** Opening Records for this exercise block **
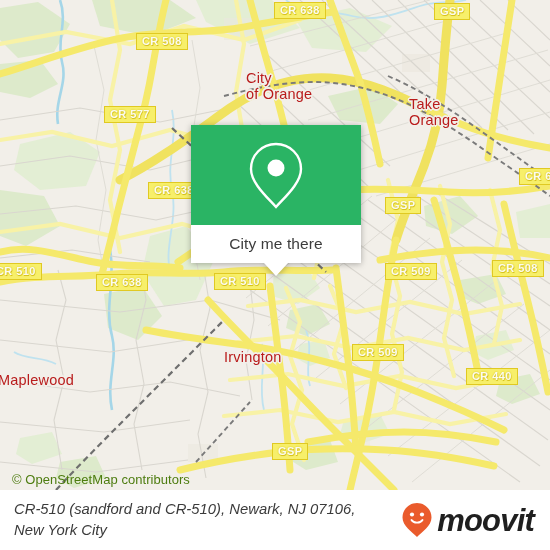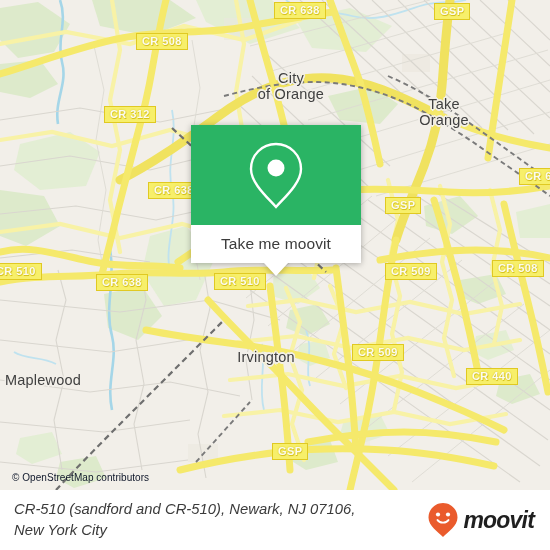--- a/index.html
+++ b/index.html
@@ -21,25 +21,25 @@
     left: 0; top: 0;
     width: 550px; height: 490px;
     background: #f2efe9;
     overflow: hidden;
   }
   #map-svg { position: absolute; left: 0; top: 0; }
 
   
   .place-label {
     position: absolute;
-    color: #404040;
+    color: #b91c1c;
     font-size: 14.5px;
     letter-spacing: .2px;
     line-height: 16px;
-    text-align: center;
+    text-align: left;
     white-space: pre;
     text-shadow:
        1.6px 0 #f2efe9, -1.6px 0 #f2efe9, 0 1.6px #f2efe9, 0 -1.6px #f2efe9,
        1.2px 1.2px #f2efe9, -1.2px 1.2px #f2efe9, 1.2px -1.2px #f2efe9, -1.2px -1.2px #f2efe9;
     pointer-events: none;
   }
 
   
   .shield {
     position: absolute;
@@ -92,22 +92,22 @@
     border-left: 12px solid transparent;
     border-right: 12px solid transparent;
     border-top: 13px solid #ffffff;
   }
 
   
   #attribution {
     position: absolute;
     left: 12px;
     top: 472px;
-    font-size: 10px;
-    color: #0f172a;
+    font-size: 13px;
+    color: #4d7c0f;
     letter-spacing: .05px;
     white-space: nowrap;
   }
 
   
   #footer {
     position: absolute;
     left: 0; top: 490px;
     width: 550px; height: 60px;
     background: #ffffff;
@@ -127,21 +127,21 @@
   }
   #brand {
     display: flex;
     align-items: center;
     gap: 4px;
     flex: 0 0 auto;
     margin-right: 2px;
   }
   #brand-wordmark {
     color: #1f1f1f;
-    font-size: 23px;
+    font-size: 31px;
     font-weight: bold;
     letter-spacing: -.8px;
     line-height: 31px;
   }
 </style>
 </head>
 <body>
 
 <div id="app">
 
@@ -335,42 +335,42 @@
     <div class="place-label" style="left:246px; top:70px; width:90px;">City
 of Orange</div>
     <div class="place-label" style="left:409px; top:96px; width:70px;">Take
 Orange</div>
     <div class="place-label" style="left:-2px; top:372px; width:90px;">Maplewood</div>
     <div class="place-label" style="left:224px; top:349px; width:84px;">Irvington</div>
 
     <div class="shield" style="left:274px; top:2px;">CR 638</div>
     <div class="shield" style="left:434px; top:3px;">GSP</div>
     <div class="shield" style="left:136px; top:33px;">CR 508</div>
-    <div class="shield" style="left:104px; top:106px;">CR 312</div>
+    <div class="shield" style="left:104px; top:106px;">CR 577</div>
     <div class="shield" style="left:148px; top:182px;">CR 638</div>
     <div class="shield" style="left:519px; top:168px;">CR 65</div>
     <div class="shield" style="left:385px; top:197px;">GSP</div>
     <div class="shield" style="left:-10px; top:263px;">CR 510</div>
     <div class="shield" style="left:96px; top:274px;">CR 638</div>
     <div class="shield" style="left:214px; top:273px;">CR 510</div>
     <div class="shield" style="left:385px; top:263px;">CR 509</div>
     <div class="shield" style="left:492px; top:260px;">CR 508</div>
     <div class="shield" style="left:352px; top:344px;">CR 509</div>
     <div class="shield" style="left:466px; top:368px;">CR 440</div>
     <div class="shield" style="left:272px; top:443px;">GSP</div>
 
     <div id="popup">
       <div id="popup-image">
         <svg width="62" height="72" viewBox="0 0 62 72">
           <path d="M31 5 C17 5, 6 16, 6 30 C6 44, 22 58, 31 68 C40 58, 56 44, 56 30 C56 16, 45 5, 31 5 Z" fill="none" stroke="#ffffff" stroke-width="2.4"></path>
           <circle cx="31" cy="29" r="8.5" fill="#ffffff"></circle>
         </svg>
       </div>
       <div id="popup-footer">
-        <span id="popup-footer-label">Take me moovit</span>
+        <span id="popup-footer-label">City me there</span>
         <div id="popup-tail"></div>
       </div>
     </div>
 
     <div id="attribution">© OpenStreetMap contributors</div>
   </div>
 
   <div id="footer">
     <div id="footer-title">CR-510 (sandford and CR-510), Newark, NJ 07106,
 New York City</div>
** Closing Records for this exercise block **
For the records above, state how many lines contain the string "attribution", with no added text.

> **Answer box**: 2